Страница:
76 из 91
«С самого своего детства – и дома и в школе и где-нибудь в гостях у знакомых родителей – я слышал разговоры о том, что кого-то и тогда-то за что-то взяли… Вначале “брало” ГПУ, потом НКВД, но и то и другое было связано со страшным словом “Лубянка”, ставшим нарицательным. Эти разговоры стали естественным фоном вcей моей жизни – с детских лет и до… совсем недавних (написано в 1989 году – В. Н. )… Мне думается, пора начать серьезный разговор о тех, у кого на совести миллионы жертв. Если малограмотные и нравственно дремучие чекисты первых лет революции и Гражданской войны, быть может, не ведали, что творили, свято веруя в классовую необходимость жестокости, то следующая генерация этого органа – ОГПУ – имела других людей, уже ясно понимавших, что творят беззакония, фальсифицируя первые процессы двадцатых годов: Шахтинское дело, дела Промпартии и Крестьянской трудовой партии».
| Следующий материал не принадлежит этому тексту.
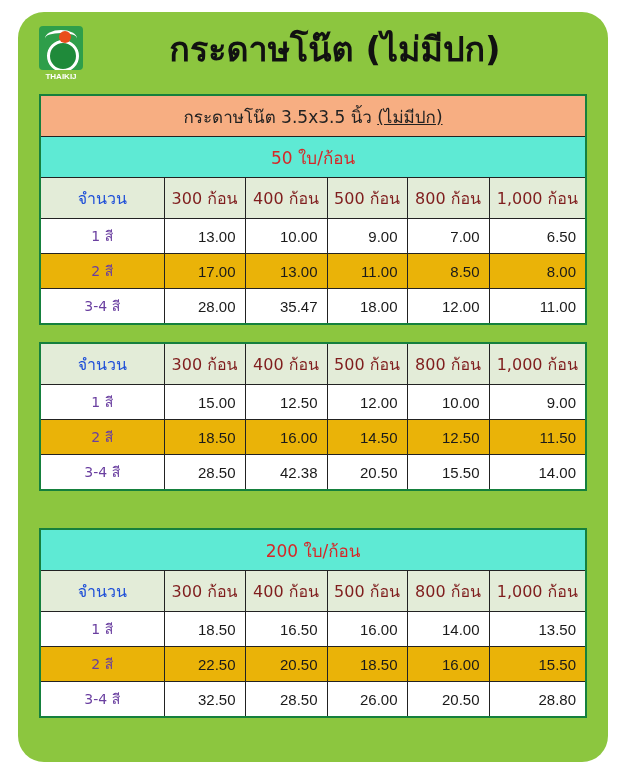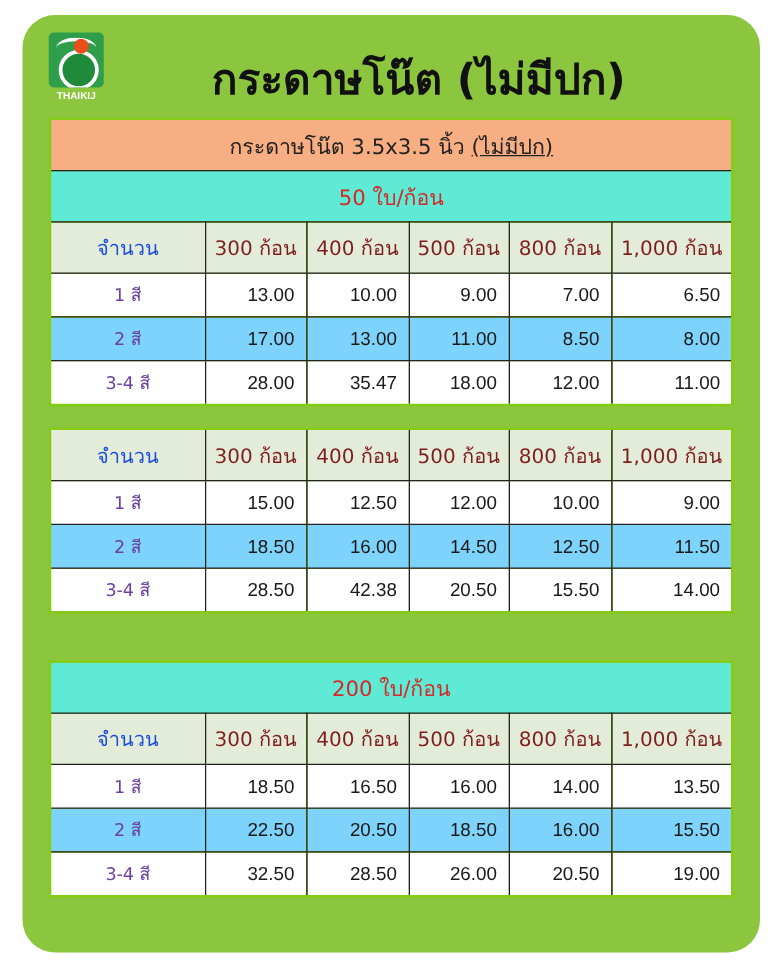--- a/index.html
+++ b/index.html
@@ -35,7 +35,7 @@
     color: #ffffff; font-family: "Liberation Sans", sans-serif; font-weight: bold; font-size: 8px;
   }
   .main-title {
-    position: absolute; left: 100px; top: 39px; width: 470px; text-align: center;
+    position: absolute; left: 100px; top: 24px; width: 470px; text-align: center;
     font-size: 34px; font-weight: bold; color: #111111; line-height: 50px;
   }
   .price-table {

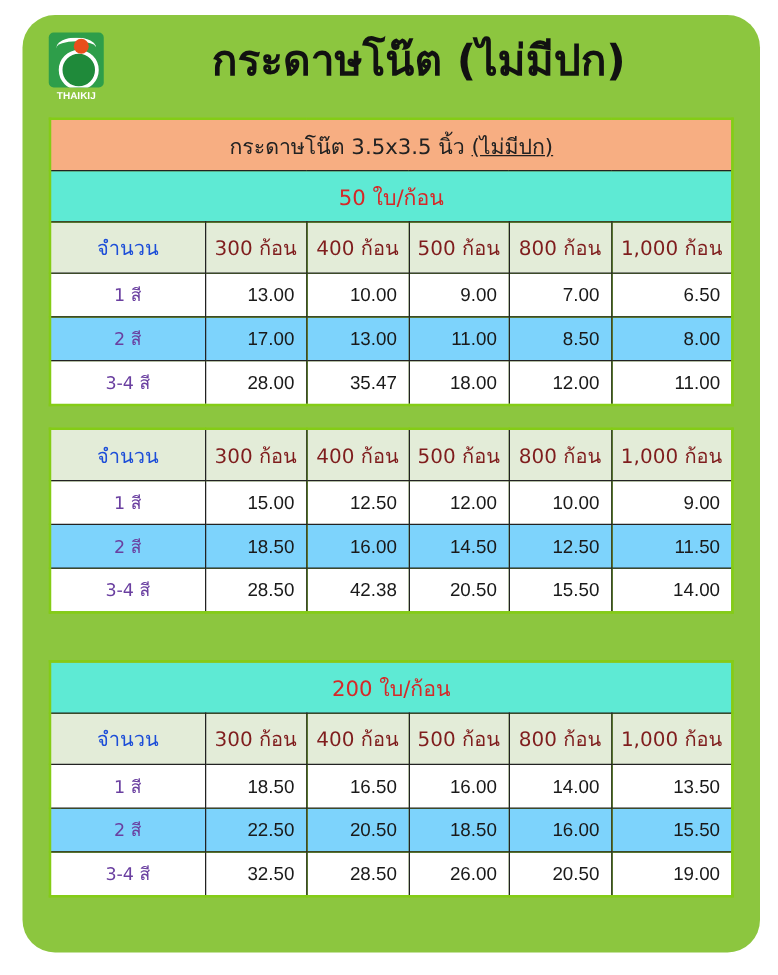--- a/index.html
+++ b/index.html
@@ -41,7 +41,7 @@
   .price-table {
     position: absolute; left: 39px; width: 546px;
     border-collapse: collapse; table-layout: fixed;
-    border: 2px solid #84cc16;
+    border: 2px solid #15803d;
   }
   .price-table td {
     border: 1.5px solid #222222; padding: 0; overflow: hidden; white-space: nowrap;

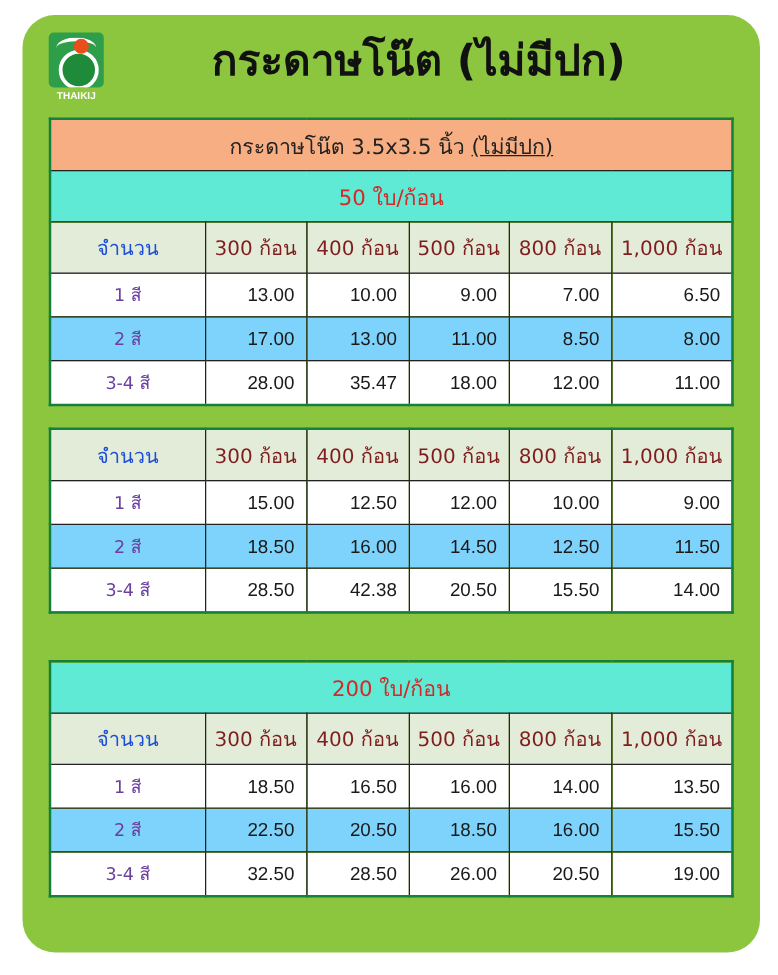--- a/index.html
+++ b/index.html
@@ -65,7 +65,7 @@
     text-align: center; padding-right: 0; color: #6a3fa0;
     font-family: "DejaVu Sans", sans-serif; font-size: 14px;
   }
-  .row-data.alt td { background: #7dd3fc; }
+  .row-data.alt td { background: #eab308; }
   .row-data.plain td { background: #ffffff; }
   #t1 { top: 94px; }
   #t2 { top: 342px; }

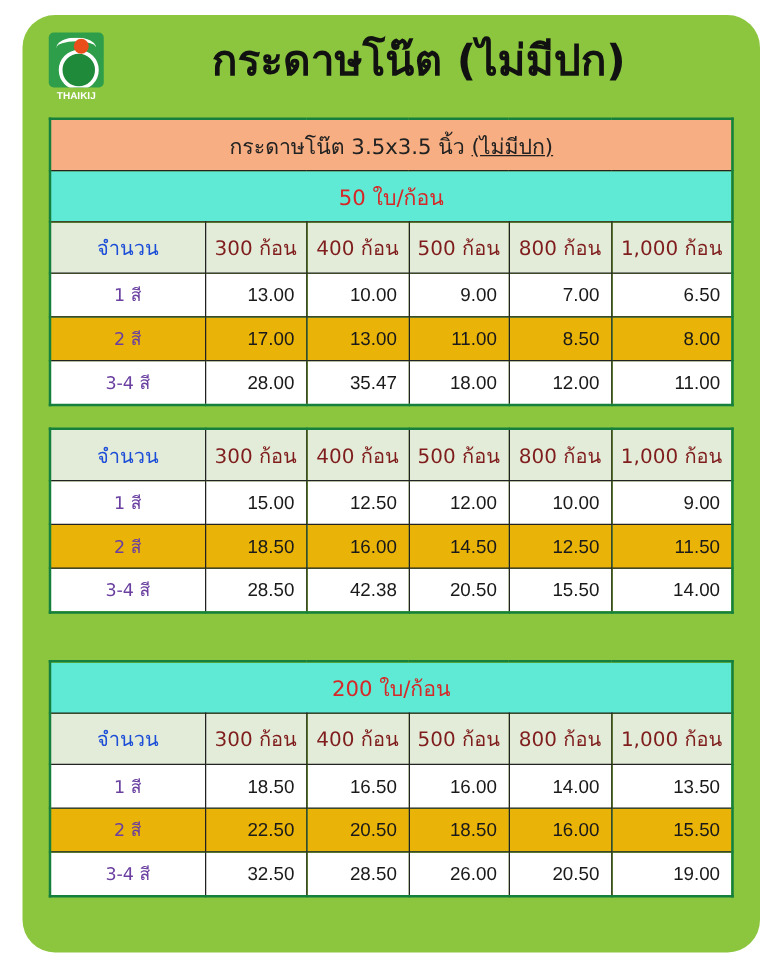--- a/index.html
+++ b/index.html
@@ -232,7 +232,7 @@
     <td>28.50</td>
     <td>26.00</td>
     <td>20.50</td>
-    <td>19.00</td>
+    <td>28.80</td>
   </tr>
 </tbody>
   </table>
Летом 1932 года Б. Пастернак был на Урале и увидел там эшелоны так называемых раскулаченных крестьян. Он вспоминал: «То, что я там увидел, нельзя выразить никакими словами. Это было такое нечеловеческое, невообразимое горе, такое страшное бедствие, что оно становилось уже как бы абстрактным, не укладывалось в границы сознания. Я заболел. Целый год не мог спать». Именно там, под Свердловском, как свидетельствовал сам Пастернак, он написал много кусков будущего «Доктора Живаго». Написал не о сталинском терроре против крестьян, просто увиденное заставило его вплотную приступить к роману, который затем получил всемирную известность.